Il protagonista di questo viaggio interstellare è l’autore stesso (Guido, appunto, nome così caro al giovane Dante) e anch’egli, come il sommo poeta fiorentino, ha una guida, dal corpo flessuoso di fanciulla il cui sorriso offusca gli astri. Il tragitto si fa ardito, ma il poeta man mano si rilassa, fino a sentirsi “una molecola / felice in sintonia con l’universo”. In buone ed esperte mani si naviga per “arcipelaghi di stelle, risucchiati / nello spazio e nel tempo” e ci s’imbatte subito nella morte (quella di una stella) e nella vita (quella della formazione dei sistemi planetari). Morte e vita, congiunte in un’esplosione di energia e colori.
Il percorso prosegue passando per il pianeta dei nani e dei giganti, quello degli ibernati, dei robot, delle ombre viventi tagliando per un buco nero... Un’avventura mitologica e cavalleresca, non priva di colpi di scena, eroica ed ironica ad un tempo, con richiami (oltre al citato Dante) a Milton, Ariosto e Cervantes, eppure tutto fluisce come un diario intimo, un intreccio di ricordi ed emozioni, un lucido sogno dove ogni particolare ha la sua importanza, il proprio significato:
Vengo da un pianeta chiamato Terra mi porta il dubbio per cui mi tormento, vago nel cosmo cercando qualcosa che non conosco o più non rammento.
Tra i tanti incontri di Guido (i genitori, un Dante alquanto avvilito) particolare importanza riveste quello con San Francesco “testimone / della fede che dona e non divide” e con tutti quelli che seguirono il suo coraggioso esempio di amore e povertà, come il missionario laico trucidato in Ruanda che si lamenta per non aver fatto abbastanza per gli altri.

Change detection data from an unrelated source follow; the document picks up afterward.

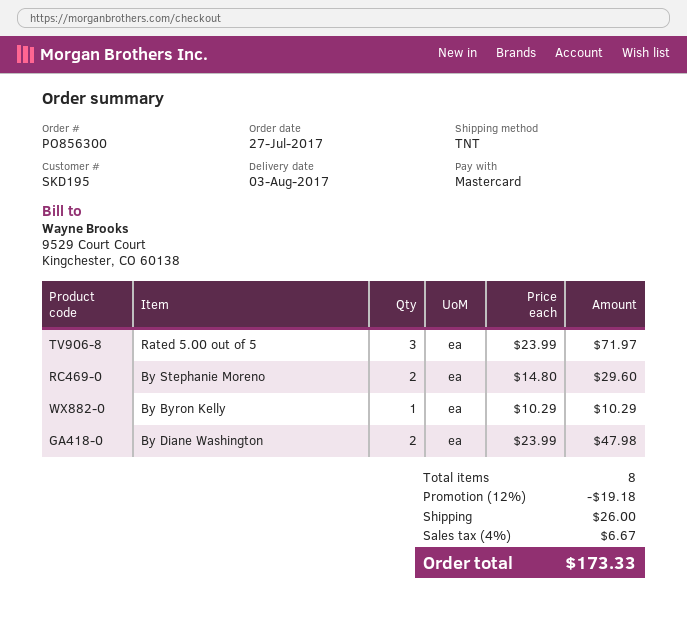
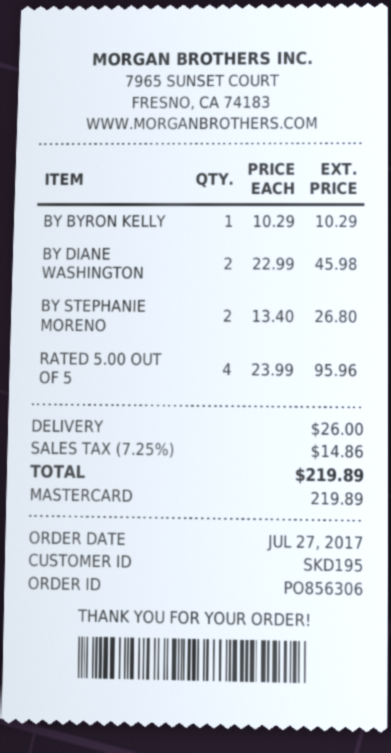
order number: PO856300 -> PO856306
Rated 5.00 out of 5: 3 x 23.99 = 71.97 -> 4 x 23.99 = 95.96
By Stephanie Moreno: 2 x 14.80 = 29.60 -> 2 x 13.40 = 26.80
By Diane Washington: 2 x 23.99 = 47.98 -> 2 x 22.99 = 45.98
discount: 12% = 19.18 -> none
tax: 4% = 6.67 -> 7.25% = 14.86
total: 173.33 -> 219.89

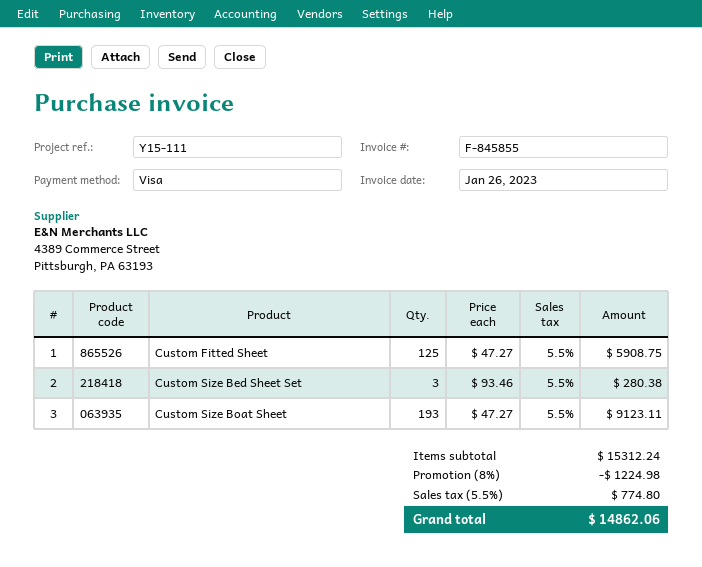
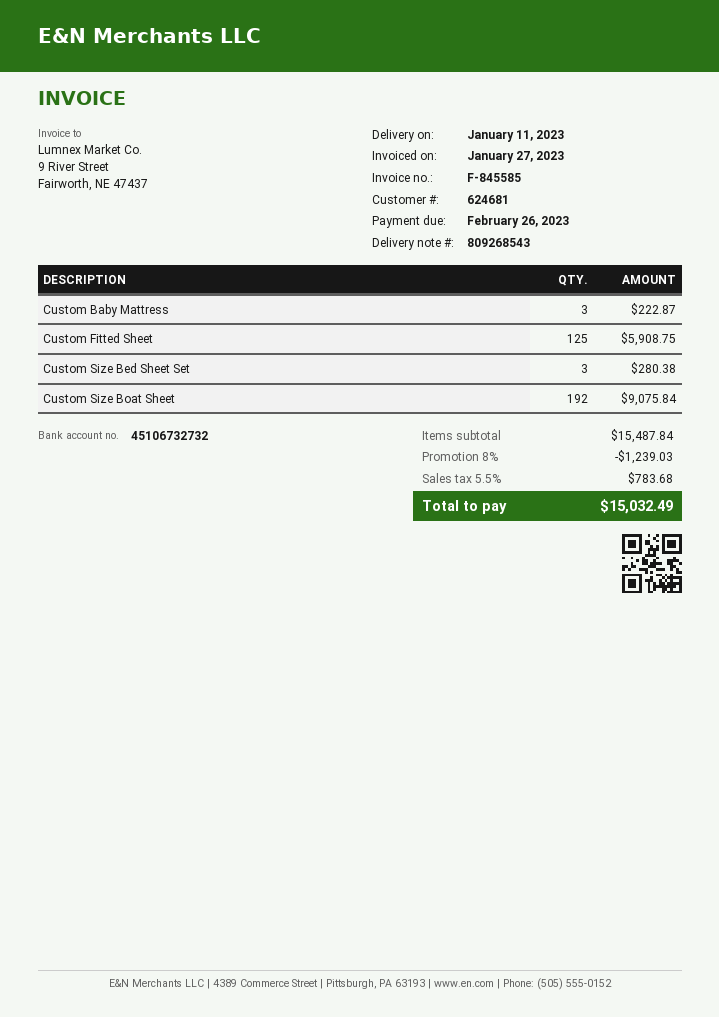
invoice number: F-845855 -> F-845585
invoice date: 2023-01-26 -> 2023-01-27
Custom Size Boat Sheet: 193 for 9123.11 -> 192 for 9075.84
Custom Baby Mattress: none -> 3 for 222.87
subtotal: 15312.24 -> 15487.84
discount: 8% = 1224.98 -> 8% = 1239.03
tax: 5.5% = 774.80 -> 5.5% = 783.68
total: 14862.06 -> 15032.49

Così Il viaggio stellare di Guido Zavanone ci riconduce dal Cosmo alla nostra Terra martoriata, ai nostri tempi privi di etica e compassione, dove prevale la menzogna sulla cruda realtà (un testo è dedicato a Giordano Bruno), l’immagine sulla sostanza e il progresso scientifico e tecnologico rischia di convertirsi in regresso civile ed etico. Non a caso Giuseppe Conte intitola la prefazione al libro “Un poeta cosmico e metafisico” sottolineando il temerario impianto: “un viaggio al termine del senso, un sogno nel sogno, un’indagine cosmica, stellare, sui perché della vita, sul suo mistero insondabile e infinito”.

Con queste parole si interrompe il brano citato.